▶ Records for this exercise
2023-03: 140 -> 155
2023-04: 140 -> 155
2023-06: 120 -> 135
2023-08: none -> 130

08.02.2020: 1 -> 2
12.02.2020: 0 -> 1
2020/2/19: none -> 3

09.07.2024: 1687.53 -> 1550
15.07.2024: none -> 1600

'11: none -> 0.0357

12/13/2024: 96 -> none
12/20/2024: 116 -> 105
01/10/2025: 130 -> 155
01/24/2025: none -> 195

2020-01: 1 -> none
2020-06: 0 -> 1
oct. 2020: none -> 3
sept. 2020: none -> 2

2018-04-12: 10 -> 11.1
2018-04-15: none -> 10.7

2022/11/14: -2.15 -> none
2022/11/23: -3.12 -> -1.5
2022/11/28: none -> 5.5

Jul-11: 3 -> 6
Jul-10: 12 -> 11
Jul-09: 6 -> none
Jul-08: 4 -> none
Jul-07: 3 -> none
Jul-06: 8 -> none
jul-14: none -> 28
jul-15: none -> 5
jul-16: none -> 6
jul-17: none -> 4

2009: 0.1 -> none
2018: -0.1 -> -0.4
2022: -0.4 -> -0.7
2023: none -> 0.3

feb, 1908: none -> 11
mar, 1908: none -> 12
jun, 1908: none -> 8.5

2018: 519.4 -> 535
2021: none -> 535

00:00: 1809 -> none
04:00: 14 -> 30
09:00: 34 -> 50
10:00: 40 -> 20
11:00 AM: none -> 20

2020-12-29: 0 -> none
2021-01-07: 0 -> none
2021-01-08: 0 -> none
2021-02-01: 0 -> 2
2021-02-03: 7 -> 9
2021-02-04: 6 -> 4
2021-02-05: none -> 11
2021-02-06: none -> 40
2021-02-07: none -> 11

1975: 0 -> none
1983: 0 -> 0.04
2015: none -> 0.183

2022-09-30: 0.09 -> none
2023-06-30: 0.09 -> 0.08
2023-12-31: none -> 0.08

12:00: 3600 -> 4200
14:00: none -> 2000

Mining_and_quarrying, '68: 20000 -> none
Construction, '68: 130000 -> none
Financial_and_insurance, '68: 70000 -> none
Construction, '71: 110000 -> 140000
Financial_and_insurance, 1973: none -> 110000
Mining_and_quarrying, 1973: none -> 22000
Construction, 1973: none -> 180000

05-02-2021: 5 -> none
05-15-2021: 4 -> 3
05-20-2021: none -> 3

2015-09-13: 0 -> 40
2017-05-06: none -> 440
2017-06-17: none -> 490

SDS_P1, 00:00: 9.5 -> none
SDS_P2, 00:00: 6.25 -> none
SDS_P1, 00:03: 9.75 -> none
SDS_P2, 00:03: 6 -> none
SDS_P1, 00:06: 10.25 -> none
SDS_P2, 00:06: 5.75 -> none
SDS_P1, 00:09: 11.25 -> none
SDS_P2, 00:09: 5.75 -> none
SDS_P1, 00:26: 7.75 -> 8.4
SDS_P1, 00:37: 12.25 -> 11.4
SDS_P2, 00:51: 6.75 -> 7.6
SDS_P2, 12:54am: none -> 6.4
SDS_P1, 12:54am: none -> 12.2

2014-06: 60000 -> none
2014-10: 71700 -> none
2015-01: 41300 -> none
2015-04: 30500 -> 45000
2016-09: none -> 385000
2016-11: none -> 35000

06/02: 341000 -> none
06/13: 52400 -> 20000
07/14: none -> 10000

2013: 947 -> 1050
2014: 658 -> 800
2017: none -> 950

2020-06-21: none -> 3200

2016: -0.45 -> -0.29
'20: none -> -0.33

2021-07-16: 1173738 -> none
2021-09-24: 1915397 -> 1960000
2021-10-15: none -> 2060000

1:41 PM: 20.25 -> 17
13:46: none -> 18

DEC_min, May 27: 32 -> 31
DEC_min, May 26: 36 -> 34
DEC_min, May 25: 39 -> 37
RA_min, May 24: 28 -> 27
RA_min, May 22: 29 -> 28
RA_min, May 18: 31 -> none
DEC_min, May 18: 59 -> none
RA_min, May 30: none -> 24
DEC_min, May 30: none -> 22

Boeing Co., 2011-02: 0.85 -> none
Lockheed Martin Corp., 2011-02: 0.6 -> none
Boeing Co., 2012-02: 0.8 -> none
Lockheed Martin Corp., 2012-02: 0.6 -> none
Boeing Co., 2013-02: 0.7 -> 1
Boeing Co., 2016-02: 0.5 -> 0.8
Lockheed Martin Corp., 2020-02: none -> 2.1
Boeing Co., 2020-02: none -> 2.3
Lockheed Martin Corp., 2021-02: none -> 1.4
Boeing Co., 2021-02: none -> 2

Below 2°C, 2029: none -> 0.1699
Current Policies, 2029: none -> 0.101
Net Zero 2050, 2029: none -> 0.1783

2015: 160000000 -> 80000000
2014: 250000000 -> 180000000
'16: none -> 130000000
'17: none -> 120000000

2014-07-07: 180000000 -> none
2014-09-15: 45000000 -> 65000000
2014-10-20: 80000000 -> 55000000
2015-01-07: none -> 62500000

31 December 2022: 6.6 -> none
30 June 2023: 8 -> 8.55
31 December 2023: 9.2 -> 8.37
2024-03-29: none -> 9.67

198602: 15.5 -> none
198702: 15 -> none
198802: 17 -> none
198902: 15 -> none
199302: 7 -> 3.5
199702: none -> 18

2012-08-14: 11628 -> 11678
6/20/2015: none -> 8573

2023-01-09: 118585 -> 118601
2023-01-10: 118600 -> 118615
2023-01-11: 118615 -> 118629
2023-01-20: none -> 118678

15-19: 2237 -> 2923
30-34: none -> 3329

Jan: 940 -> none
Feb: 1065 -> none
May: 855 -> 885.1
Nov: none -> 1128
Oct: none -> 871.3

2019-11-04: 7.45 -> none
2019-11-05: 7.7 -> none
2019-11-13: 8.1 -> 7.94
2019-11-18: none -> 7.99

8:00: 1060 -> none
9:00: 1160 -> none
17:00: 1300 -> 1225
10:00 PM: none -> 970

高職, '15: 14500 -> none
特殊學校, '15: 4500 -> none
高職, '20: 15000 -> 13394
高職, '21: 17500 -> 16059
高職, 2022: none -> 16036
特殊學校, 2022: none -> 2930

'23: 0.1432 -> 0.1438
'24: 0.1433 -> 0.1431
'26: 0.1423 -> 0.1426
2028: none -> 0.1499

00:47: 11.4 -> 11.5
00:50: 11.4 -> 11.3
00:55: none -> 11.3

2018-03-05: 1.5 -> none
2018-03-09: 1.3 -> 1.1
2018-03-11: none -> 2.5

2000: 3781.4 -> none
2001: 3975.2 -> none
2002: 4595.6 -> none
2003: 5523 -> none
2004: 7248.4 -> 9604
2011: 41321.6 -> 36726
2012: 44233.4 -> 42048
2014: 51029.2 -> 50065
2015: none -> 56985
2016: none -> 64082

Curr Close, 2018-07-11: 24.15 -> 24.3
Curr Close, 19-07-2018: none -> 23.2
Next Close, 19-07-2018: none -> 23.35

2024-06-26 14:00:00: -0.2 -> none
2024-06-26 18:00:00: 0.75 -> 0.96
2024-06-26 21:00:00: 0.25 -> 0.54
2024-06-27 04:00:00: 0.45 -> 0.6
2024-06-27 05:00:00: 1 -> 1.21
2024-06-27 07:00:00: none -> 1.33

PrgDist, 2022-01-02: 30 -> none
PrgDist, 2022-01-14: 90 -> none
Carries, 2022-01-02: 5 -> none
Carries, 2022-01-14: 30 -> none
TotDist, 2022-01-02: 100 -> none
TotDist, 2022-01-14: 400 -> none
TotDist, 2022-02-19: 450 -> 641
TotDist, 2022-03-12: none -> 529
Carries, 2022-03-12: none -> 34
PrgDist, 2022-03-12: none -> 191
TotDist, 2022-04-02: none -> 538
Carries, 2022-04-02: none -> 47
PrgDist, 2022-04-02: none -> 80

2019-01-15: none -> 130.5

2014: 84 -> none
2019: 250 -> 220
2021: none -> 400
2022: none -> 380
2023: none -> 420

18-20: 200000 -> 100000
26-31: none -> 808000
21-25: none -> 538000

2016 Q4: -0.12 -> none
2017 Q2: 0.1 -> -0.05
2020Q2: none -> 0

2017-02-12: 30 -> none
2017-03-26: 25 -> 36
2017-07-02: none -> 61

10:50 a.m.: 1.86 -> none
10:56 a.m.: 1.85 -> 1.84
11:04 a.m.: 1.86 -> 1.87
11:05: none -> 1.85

▶ Required work
Your answer must be the lines from the one holding "TotDist, 2022-04-02: none -> 538" to the end of the listing above, exactly as written and nothing else.

▶ Solution below
TotDist, 2022-04-02: none -> 538
Carries, 2022-04-02: none -> 47
PrgDist, 2022-04-02: none -> 80

2019-01-15: none -> 130.5

2014: 84 -> none
2019: 250 -> 220
2021: none -> 400
2022: none -> 380
2023: none -> 420

18-20: 200000 -> 100000
26-31: none -> 808000
21-25: none -> 538000

2016 Q4: -0.12 -> none
2017 Q2: 0.1 -> -0.05
2020Q2: none -> 0

2017-02-12: 30 -> none
2017-03-26: 25 -> 36
2017-07-02: none -> 61

10:50 a.m.: 1.86 -> none
10:56 a.m.: 1.85 -> 1.84
11:04 a.m.: 1.86 -> 1.87
11:05: none -> 1.85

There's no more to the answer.